### Data for the task

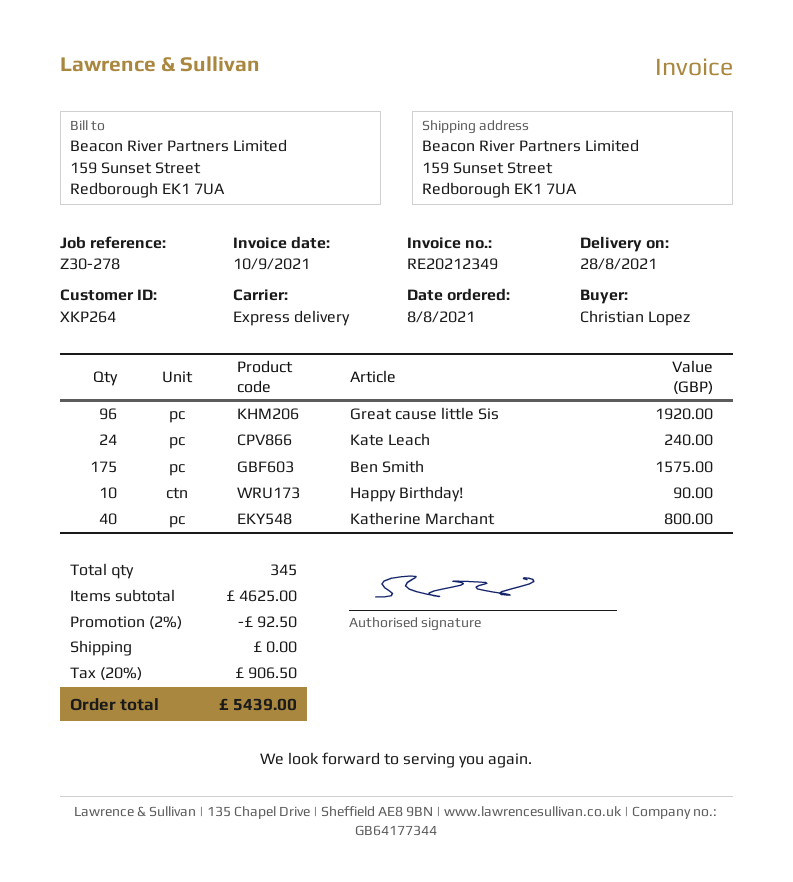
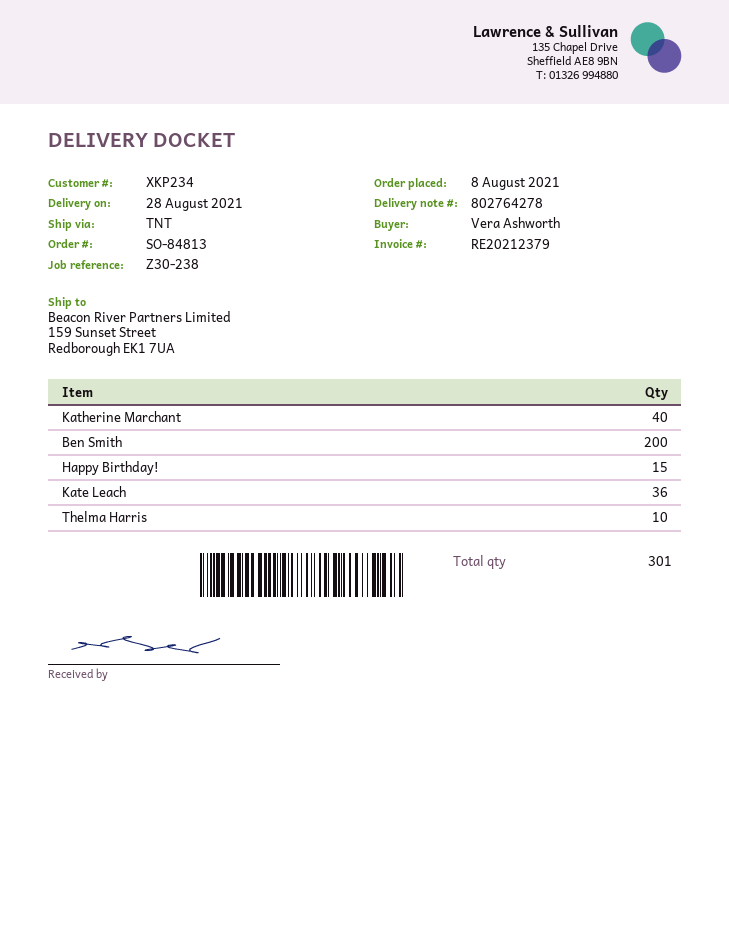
invoice number: RE20212349 -> RE20212379
customer number: XKP264 -> XKP234
reference: Z30-278 -> Z30-238
ordered by: Christian Lopez -> Vera Ashworth
shipping method: express -> TNT
Great cause little Sis: 96 -> none
Kate Leach: 24 -> 36
Ben Smith: 175 -> 200
Happy Birthday!: 10 -> 15
Thelma Harris: none -> 10
total quantity: 345 -> 301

### Work order
Print every record above exactly, but no pictures.

### Task solution
invoice number: RE20212349 -> RE20212379
customer number: XKP264 -> XKP234
reference: Z30-278 -> Z30-238
ordered by: Christian Lopez -> Vera Ashworth
shipping method: express -> TNT
Great cause little Sis: 96 -> none
Kate Leach: 24 -> 36
Ben Smith: 175 -> 200
Happy Birthday!: 10 -> 15
Thelma Harris: none -> 10
total quantity: 345 -> 301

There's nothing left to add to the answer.